**What is being asked**
Your task is to copy every line of the entries that holds the word "records".

START Supplied entries

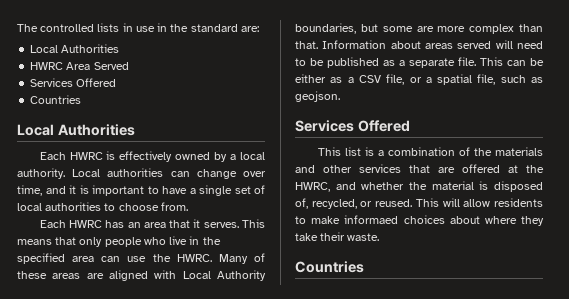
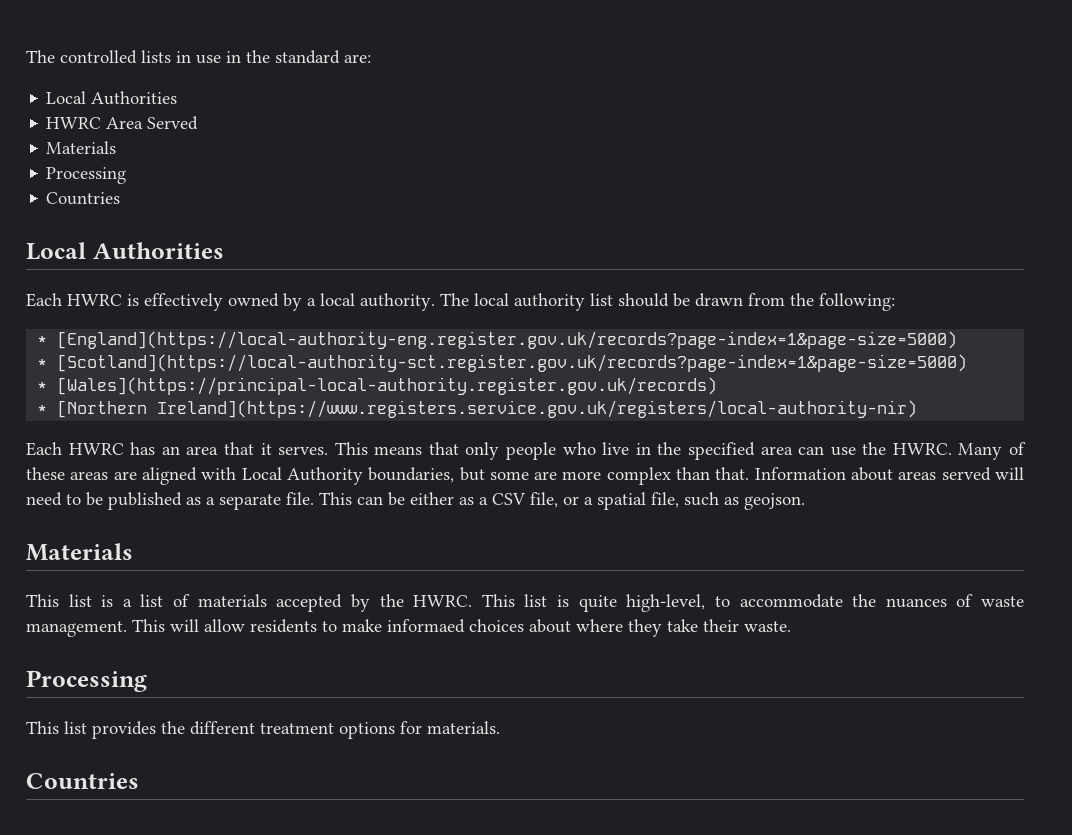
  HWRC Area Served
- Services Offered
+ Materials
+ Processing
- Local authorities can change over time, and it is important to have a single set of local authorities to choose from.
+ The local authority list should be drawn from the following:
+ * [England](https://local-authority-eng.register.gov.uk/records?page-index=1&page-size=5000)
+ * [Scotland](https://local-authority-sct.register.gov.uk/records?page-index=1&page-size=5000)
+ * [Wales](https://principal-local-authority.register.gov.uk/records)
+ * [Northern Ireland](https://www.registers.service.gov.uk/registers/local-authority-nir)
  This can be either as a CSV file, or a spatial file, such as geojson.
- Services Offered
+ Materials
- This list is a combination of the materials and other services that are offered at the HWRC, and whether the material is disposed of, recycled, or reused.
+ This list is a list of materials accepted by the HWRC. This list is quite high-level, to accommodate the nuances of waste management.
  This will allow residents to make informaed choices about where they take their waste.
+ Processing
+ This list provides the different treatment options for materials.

END Supplied entries
START Supplied entries

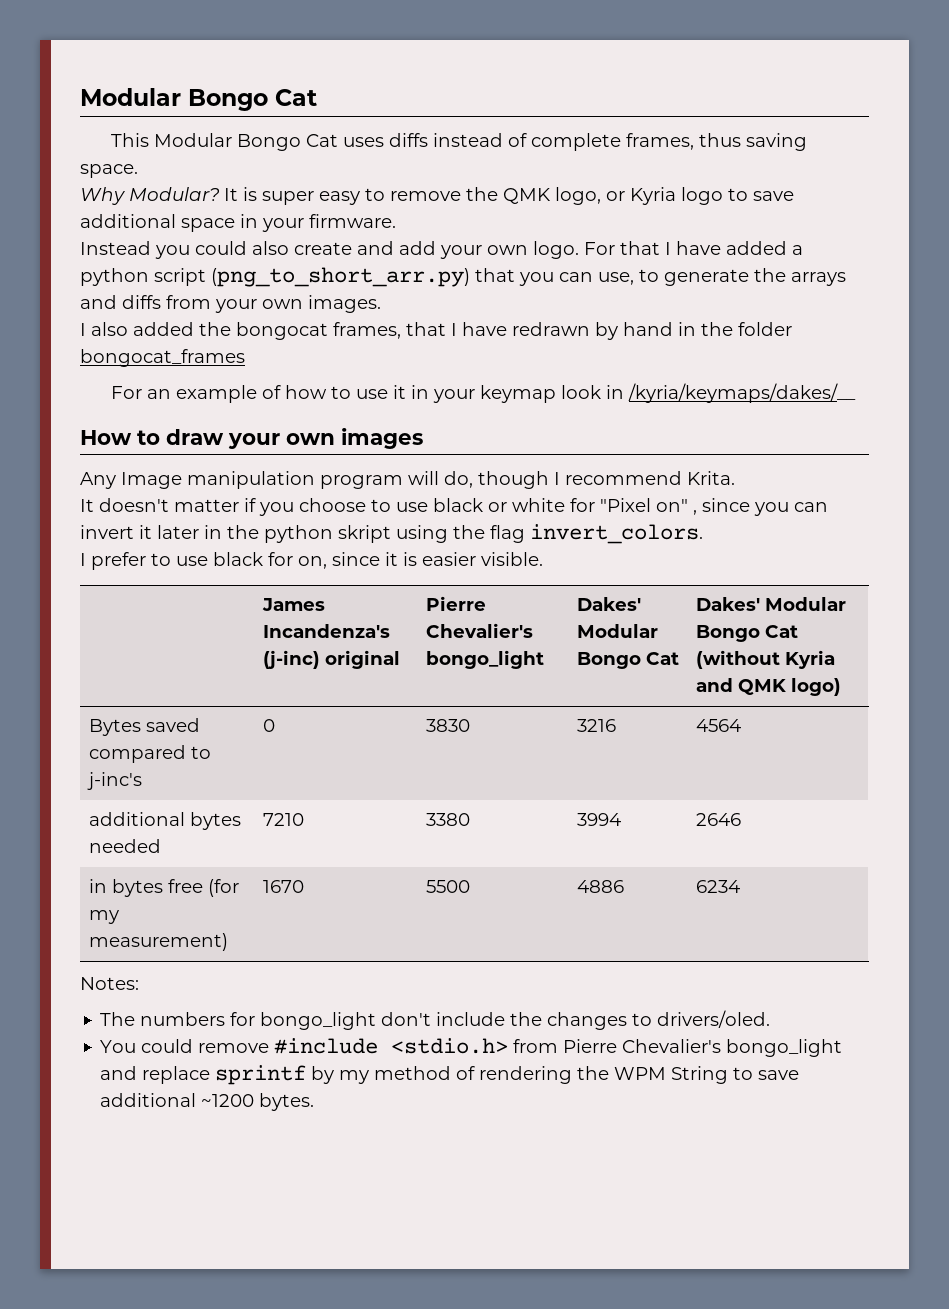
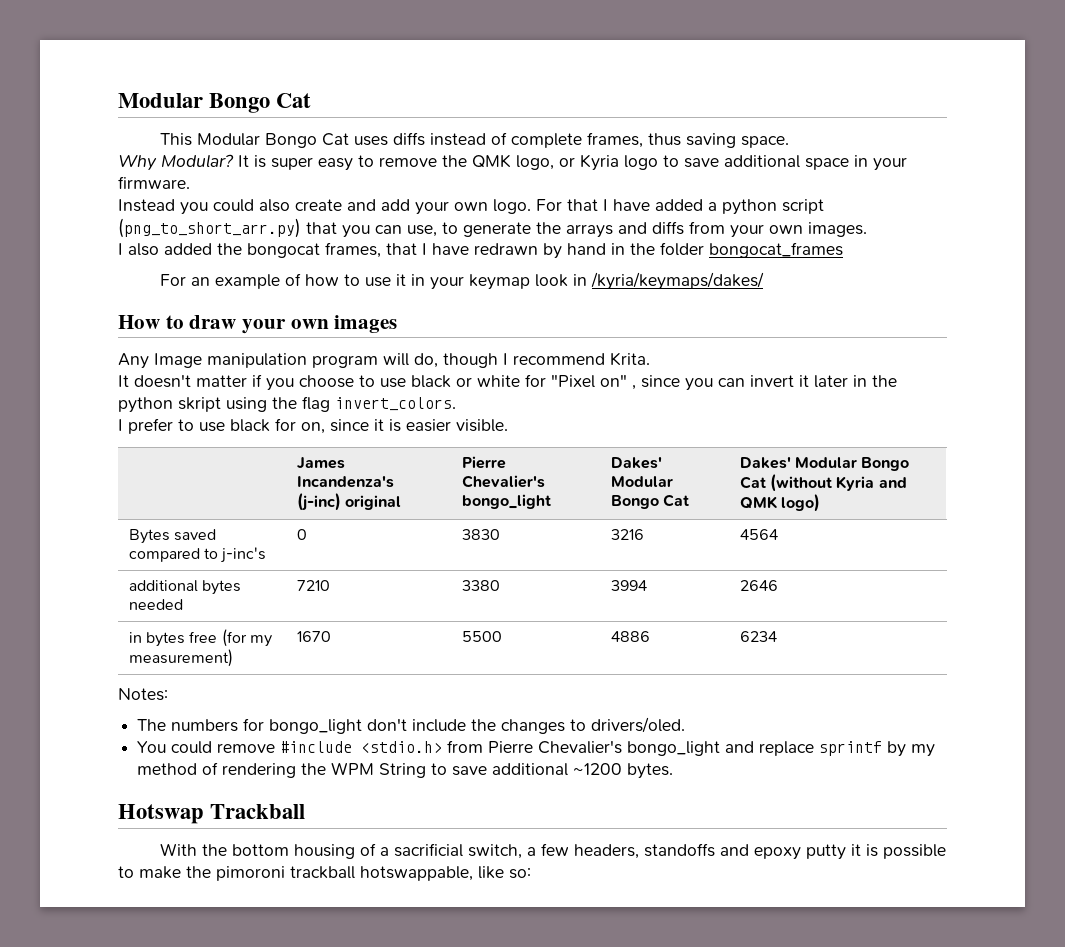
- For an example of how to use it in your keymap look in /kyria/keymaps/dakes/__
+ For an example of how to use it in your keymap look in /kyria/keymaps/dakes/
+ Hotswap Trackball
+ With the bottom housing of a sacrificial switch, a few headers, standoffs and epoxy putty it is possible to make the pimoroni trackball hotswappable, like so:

END Supplied entries
START Supplied entries

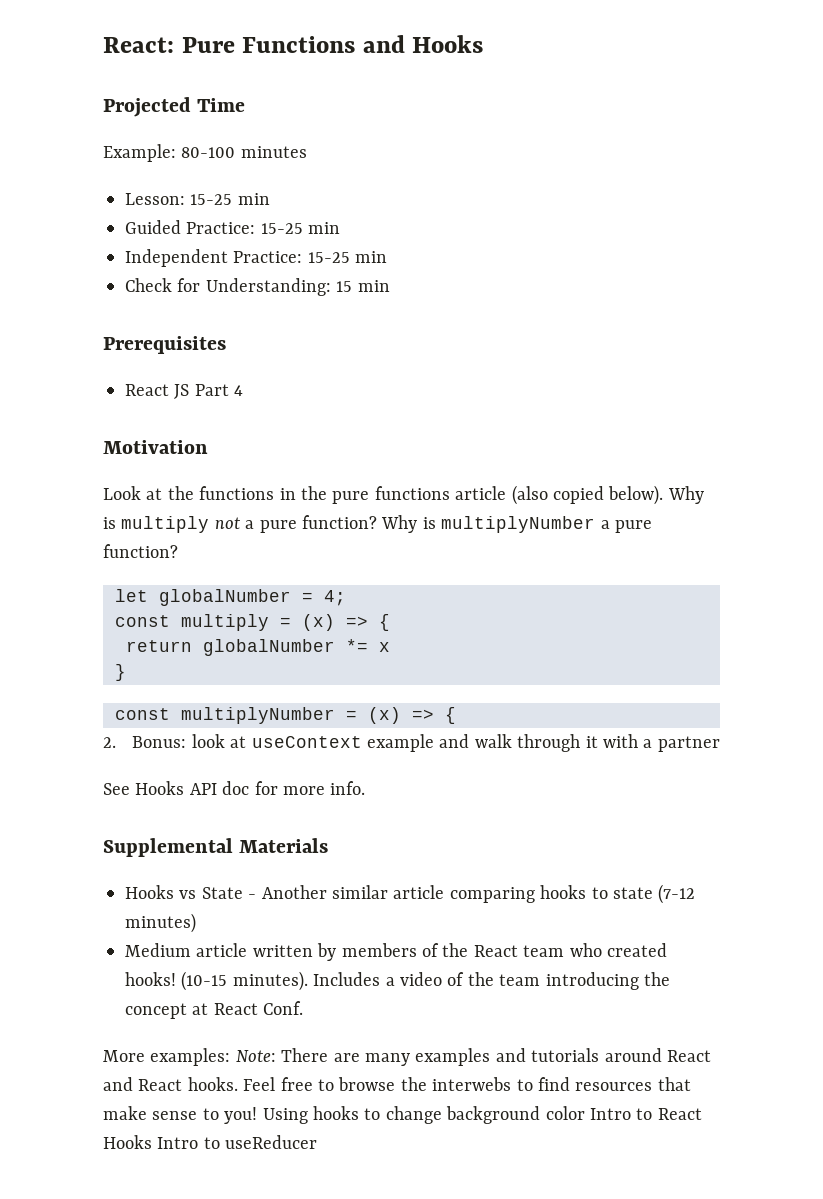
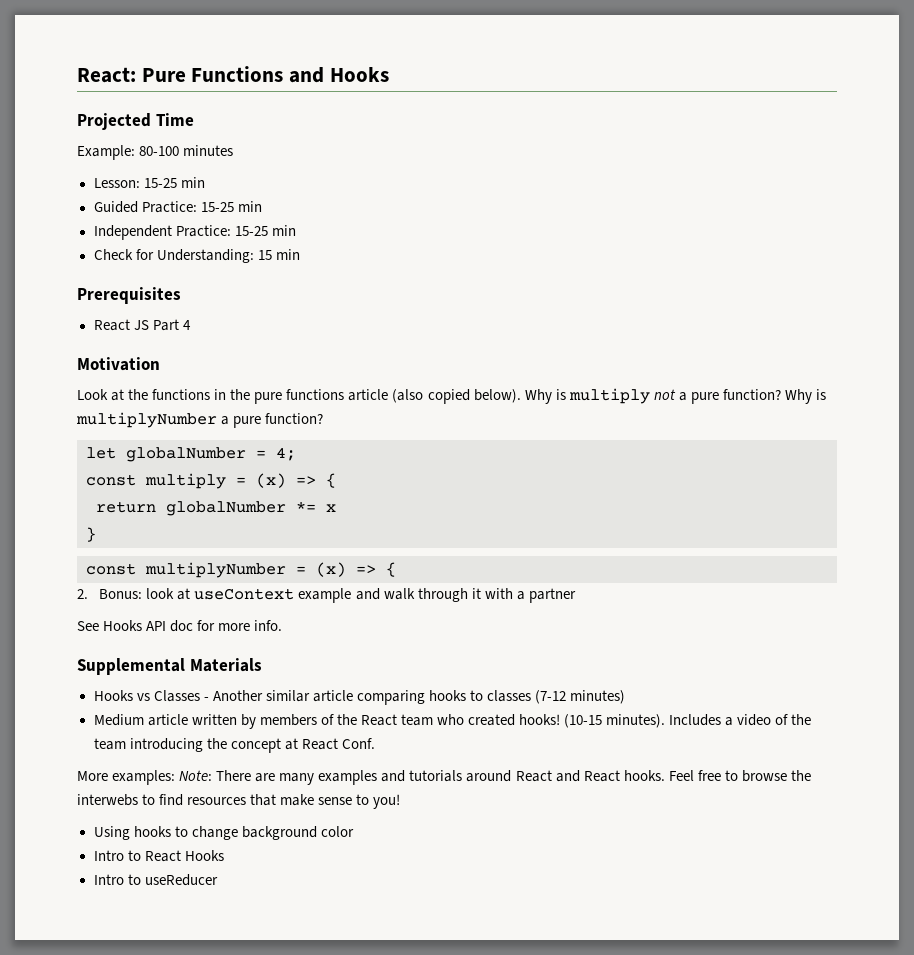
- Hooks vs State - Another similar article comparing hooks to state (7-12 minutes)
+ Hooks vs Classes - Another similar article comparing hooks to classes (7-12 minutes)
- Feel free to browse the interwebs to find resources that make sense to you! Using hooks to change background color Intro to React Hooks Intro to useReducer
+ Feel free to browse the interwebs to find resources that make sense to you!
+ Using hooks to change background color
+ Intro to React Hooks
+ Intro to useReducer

END Supplied entries

**Exercise result**
+ * [England](https://local-authority-eng.register.gov.uk/records?page-index=1&page-size=5000)
+ * [Scotland](https://local-authority-sct.register.gov.uk/records?page-index=1&page-size=5000)
+ * [Wales](https://principal-local-authority.register.gov.uk/records)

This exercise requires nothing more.